Die aktuelle Tabelle ist zwar nur eine Momentaufnahme, aber als Jäger verspürt man deutlich weniger Druck, als wenn man von der Konkurrenz gejagt wird. Jeder möchte den Leader bezwingen, dies macht die Aufgabe bestimmt nicht einfacher. Die Nerven in einer solchen Situation unter Kontrolle zu halten gestaltet sich oft als extrem schwierig. Wir befinden uns nun erstmals in dieser Saison in dieser Situation, doch wir nehmen Spiel für Spiel, das nächste am kommenden Samstag in Rothrist wird ein echter Härtetest. Für sie wird es wohl die letzte Chance sein, noch ein Wörtchen im Aufstiegskampf mitzureden.

3. Vor Kurzem gab der FC Klingnau bekannt, dass Sie Ihren im Sommer auslaufenden Vertrag in gegenseitigem Einvernehmen nicht verlängern werden. Was waren die Gründe für die Trennung?
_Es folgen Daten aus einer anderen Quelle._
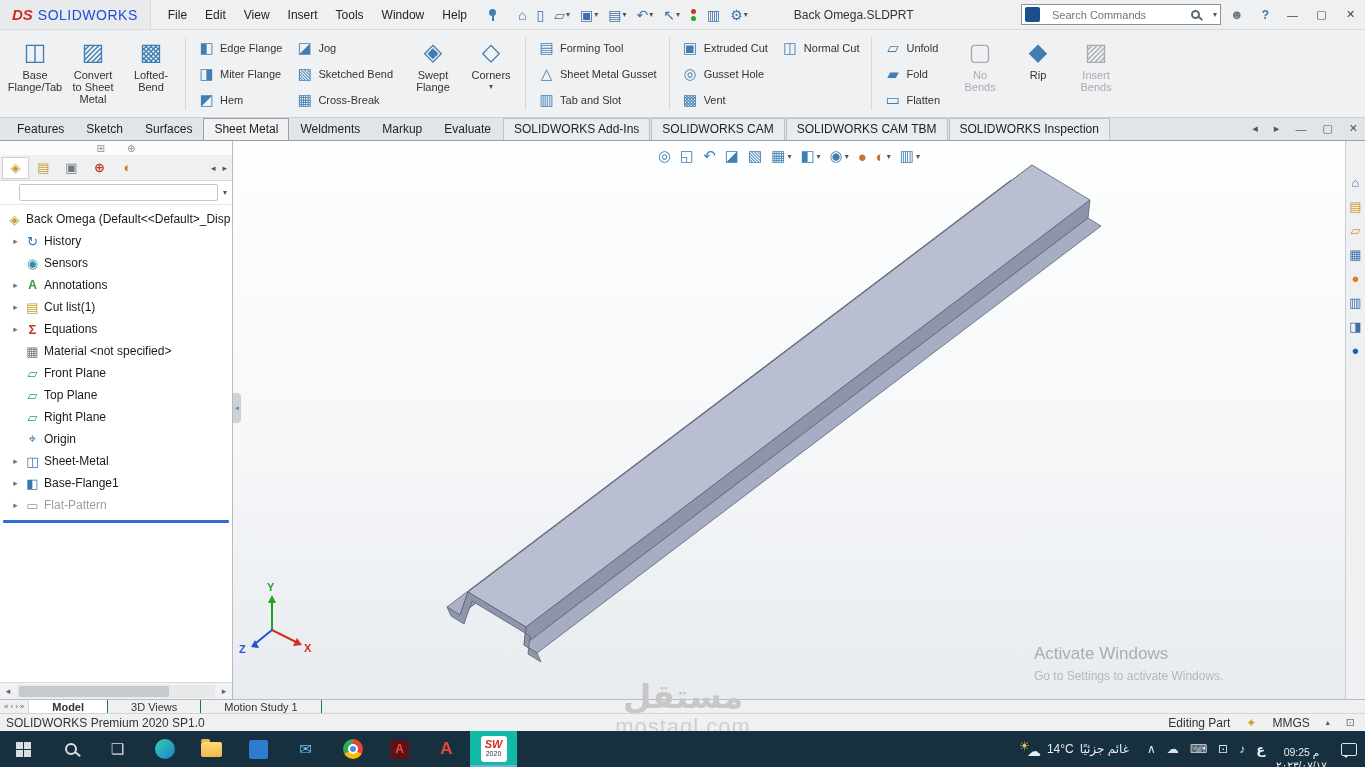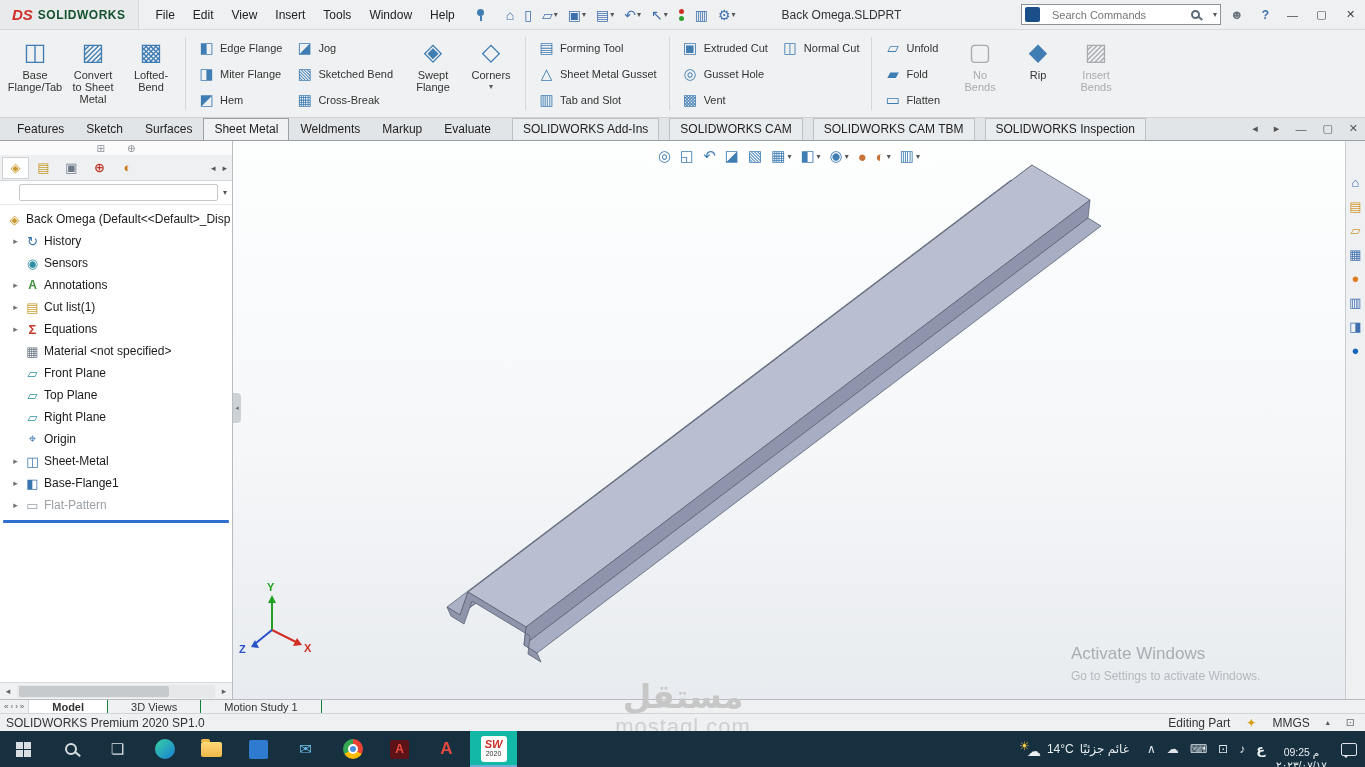--- a/index.html
+++ b/index.html
@@ -3,21 +3,21 @@
 <meta charset="utf-8">
 <style>
   *{margin:0;padding:0;box-sizing:border-box;}
   body{font-family:"Liberation Sans","DejaVu Sans",sans-serif;font-size:12px;color:#222;background:#888;}
   .screen{position:relative;width:1365px;height:767px;background:#fff;overflow:hidden;cursor:default;}
 
   
   .titlebar{height:30px;background:#eef0f2;border-bottom:1px solid #d8dadc;display:flex;align-items:center;padding:0 0 0 0;}
   .logo{height:100%;display:flex;align-items:center;padding:0 12px;background:#e8eaec;border-right:1px solid #d8dadc;}
   .logo-mark{color:#cf2e27;font-weight:bold;font-style:italic;font-size:15px;margin-right:5px;}
-  .logo-text{color:#14532d;font-weight:bold;font-size:12px;letter-spacing:.5px;}
+  .logo-text{color:#1d4ed8;font-weight:normal;font-size:14px;letter-spacing:.5px;}
   .menu{display:flex;margin-left:8px;}
   .menu-item{padding:5px 9px;color:#222;}
   .pin{width:12px;height:13px;position:relative;display:inline-block;margin:0 10px;}
   .pin::before{content:"";position:absolute;left:3px;top:1px;width:7px;height:7px;background:#3f7db3;border-radius:50%;}
   .pin::after{content:"";position:absolute;left:6px;top:8px;width:2px;height:5px;background:#3f7db3;}
   .qt{display:flex;align-items:center;gap:2px;margin-left:6px;}
   .qt-btn{display:flex;align-items:center;padding:2px 4px;font-size:14px;color:#3f6fae;border-radius:2px;}
   .dd{font-size:8px;color:#555;font-style:normal;margin-left:1px;}
   .leds{display:inline-flex;flex-direction:column;gap:2px;padding:2px 5px;}
   .leds::before{content:"";width:5px;height:5px;border-radius:50%;background:#d03024;}
@@ -44,21 +44,21 @@
   .rbtn-sm{display:flex;align-items:center;gap:5px;height:23px;padding:0 5px;border-radius:2px;}
   .ric-sm{font-size:15px;color:#3f7db3;width:17px;text-align:center;}
   .rlabel-sm{font-size:11px;color:#333;white-space:nowrap;}
   .disabled .ric,.disabled .rlabel,.disabled .ric-sm,.disabled .rlabel-sm{color:#a8acb0;}
   .dd-below{font-size:8px;color:#555;margin-top:1px;}
 
   
   .tabrow{height:23px;background:#e2e5e8;border-bottom:1px solid #9aa0a5;display:flex;align-items:flex-end;padding-left:6px;position:relative;}
   .ctab{padding:3px 10px 4px;font-size:12px;color:#222;border:1px solid transparent;border-bottom:none;}
   .ctab.active{background:#f0f1f2;border-color:#9aa0a5;}
-  .ctab.boxed{background:#e9ecee;border-color:#bcc1c5;margin-left:10px;}
+  .ctab.boxed{background:#e9ecee;border-color:#bcc1c5;margin-left:1px;}
   .tabrow-right{position:absolute;right:4px;top:3px;display:flex;gap:10px;align-items:center;color:#555;font-size:11px;}
   .tr-ic{padding:1px 3px;}
 
   
   .main{display:flex;height:558px;position:relative;background:#fff;}
 
   
   .left-panel{width:233px;flex:none;background:#fff;border-right:1px solid #b8bcc0;display:flex;flex-direction:column;}
   .grip-row{height:14px;display:flex;align-items:center;justify-content:center;gap:22px;color:#8a9096;font-size:10px;background:#fbfbfc;}
   .panel-tabs{height:26px;background:#eef0f2;border-bottom:1px solid #d4d7da;display:flex;align-items:center;padding:0 2px;gap:1px;}
@@ -88,21 +88,21 @@
   .sc-btn{width:16px;text-align:center;font-size:9px;color:#5a6066;}
   .sc-track{flex:1;height:13px;background:#e6e8ea;margin:0 1px;position:relative;}
   .sc-thumb{position:absolute;left:2px;top:1px;width:150px;height:11px;background:#c6cacd;border-radius:2px;}
 
   
   .viewport{flex:1;position:relative;background:linear-gradient(180deg,#fdfefe 0%,#f5f7f9 55%,#e8ebef 100%);overflow:hidden;}
   .model-svg{position:absolute;inset:0;width:100%;height:100%;}
   .headsup{position:absolute;top:3px;left:50%;transform:translateX(-50%);display:flex;align-items:center;gap:7px;padding:3px 10px;background:rgba(255,255,255,.45);border-radius:3px;}
   .hu-btn{display:flex;align-items:center;gap:1px;font-size:15px;color:#3f7db3;padding:0 1px;}
   .hu-color{color:#c8733a;}
-  .activate{position:absolute;left:838px;top:503px;color:#a9adb2;}
+  .activate{position:absolute;left:801px;top:503px;color:#a9adb2;}
   .activate .l1{font-size:17px;}
   .activate .l2{font-size:12px;margin-top:5px;color:#b4b8bc;}
   .split-handle{position:absolute;left:233px;top:252px;width:8px;height:30px;background:#cdd2d6;border-radius:0 4px 4px 0;z-index:6;display:flex;align-items:center;justify-content:center;font-size:7px;color:#70767c;}
 
   
   .task-strip{width:20px;flex:none;background:#eef0f2;border-left:1px solid #c9ccd0;display:flex;flex-direction:column;align-items:center;padding-top:34px;gap:9px;}
   .ts-icon{font-size:13px;color:#3f6fae;}
   .ts-icon.gold{color:#d1962f;}
   .ts-icon.orange{color:#e07b20;}
   .ts-icon.blue{color:#1464c0;}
In erster Linie waren sich alle Beteiligten einig, dass eine Veränderung der Mannschaft gut tun würde; ich bin nun seit dreieinhalb Jahren in Klingnau. Mittlerweile habe ich beim VfB Waldshut in der deutschen Bezirksliga unterschrieben, vom Niveau her würde ich sagen bewegt man sich da zwischen der 2. und 3. Liga in der Schweiz. Mir schwebte bereits im Winter ein «Tapetenwechsel» vor und als ich das Angebot von Waldshut erhielt, setzte ich mich mit der Vereinsführung zusammen. Dabei kamen wir gemeinsam zum Schluss, dass es an der Zeit ist, getrennte Wege einzuschlagen. Der Aufstieg und der Aargauer Meistertitel wäre natürlich ein perfektes Abschiedsgeschenk (schmunzelt).